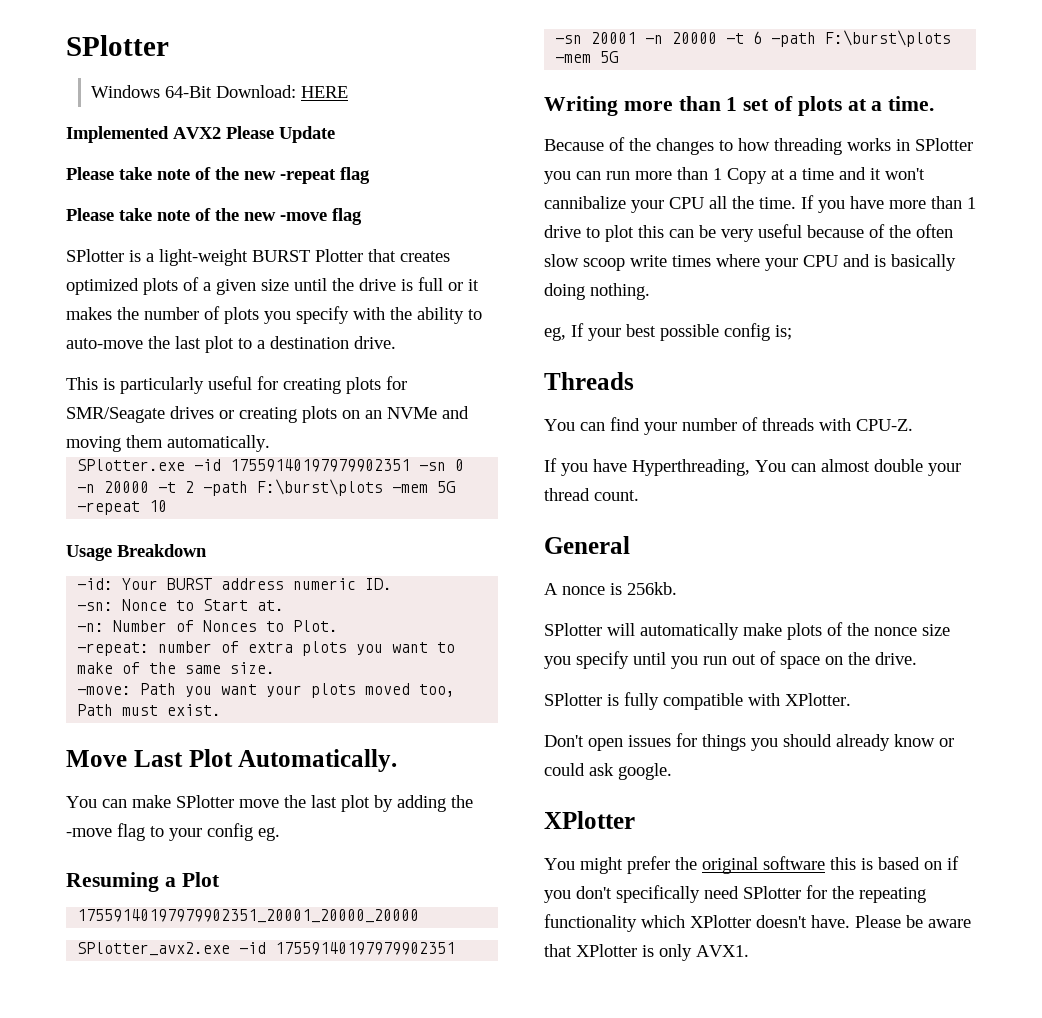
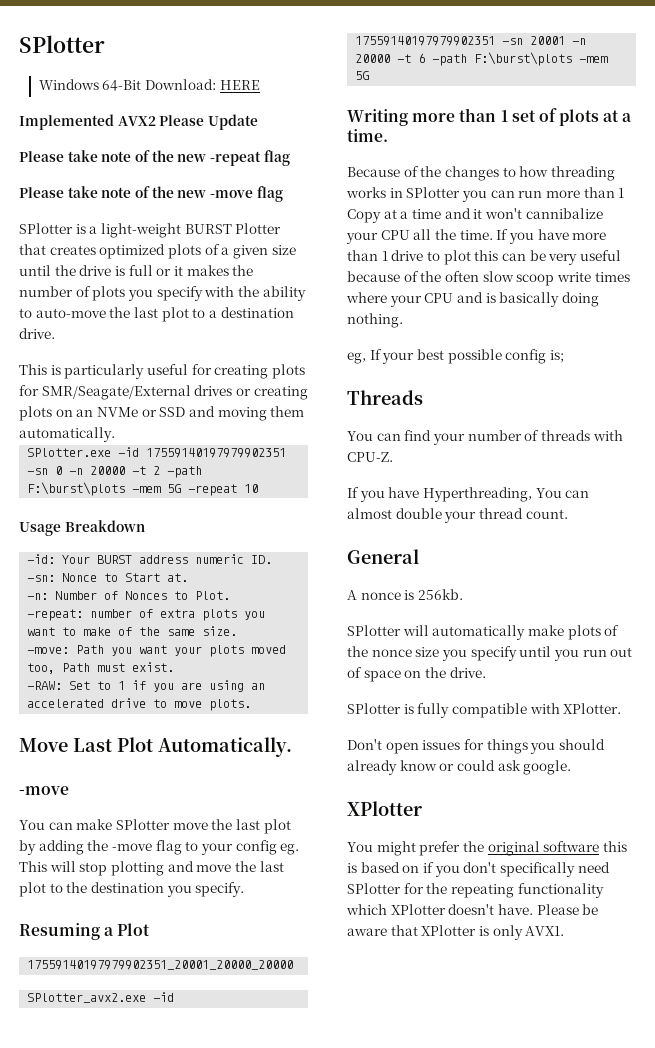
- This is particularly useful for creating plots for SMR/Seagate drives or creating plots on an NVMe and moving them automatically.
+ This is particularly useful for creating plots for SMR/Seagate/External drives or creating plots on an NVMe or SSD and moving them automatically.
+ -RAW: Set to 1 if you are using an accelerated drive to move plots.
  Move Last Plot Automatically.
+ -move
- You can make SPlotter move the last plot by adding the -move flag to your config eg.
+ You can make SPlotter move the last plot by adding the -move flag to your config eg. This will stop plotting and move the last plot to the destination you specify.

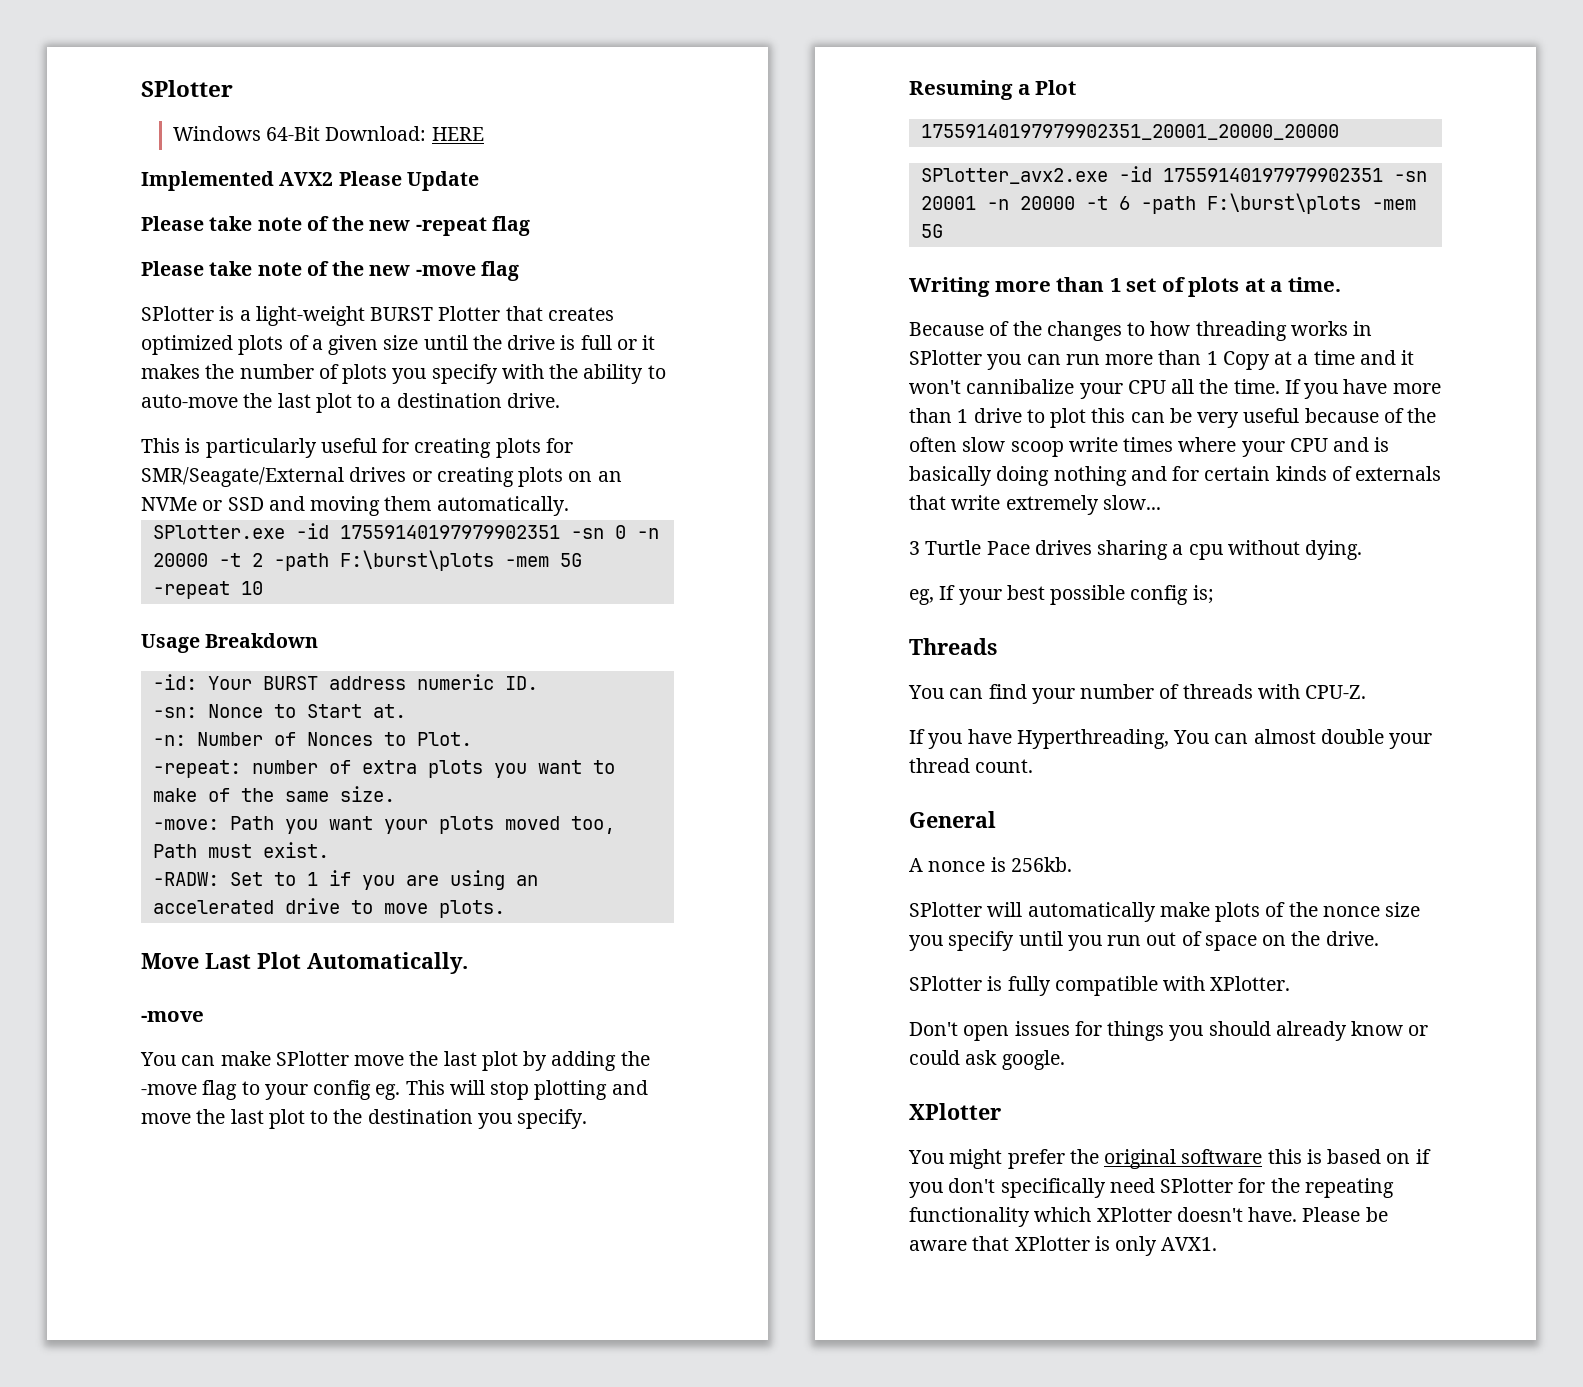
- -RAW: Set to 1 if you are using an accelerated drive to move plots.
+ -RADW: Set to 1 if you are using an accelerated drive to move plots.
- If you have more than 1 drive to plot this can be very useful because of the often slow scoop write times where your CPU and is basically doing nothing.
+ If you have more than 1 drive to plot this can be very useful because of the often slow scoop write times where your CPU and is basically doing nothing and for certain kinds of externals that write extremely slow...
+ 3 Turtle Pace drives sharing a cpu without dying.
------------------------------
● What the task requires
Please show each line in the records above that contains "drives".

● Solution to this exercise
- This is particularly useful for creating plots for SMR/Seagate drives or creating plots on an NVMe and moving them automatically.
+ This is particularly useful for creating plots for SMR/Seagate/External drives or creating plots on an NVMe or SSD and moving them automatically.
+ 3 Turtle Pace drives sharing a cpu without dying.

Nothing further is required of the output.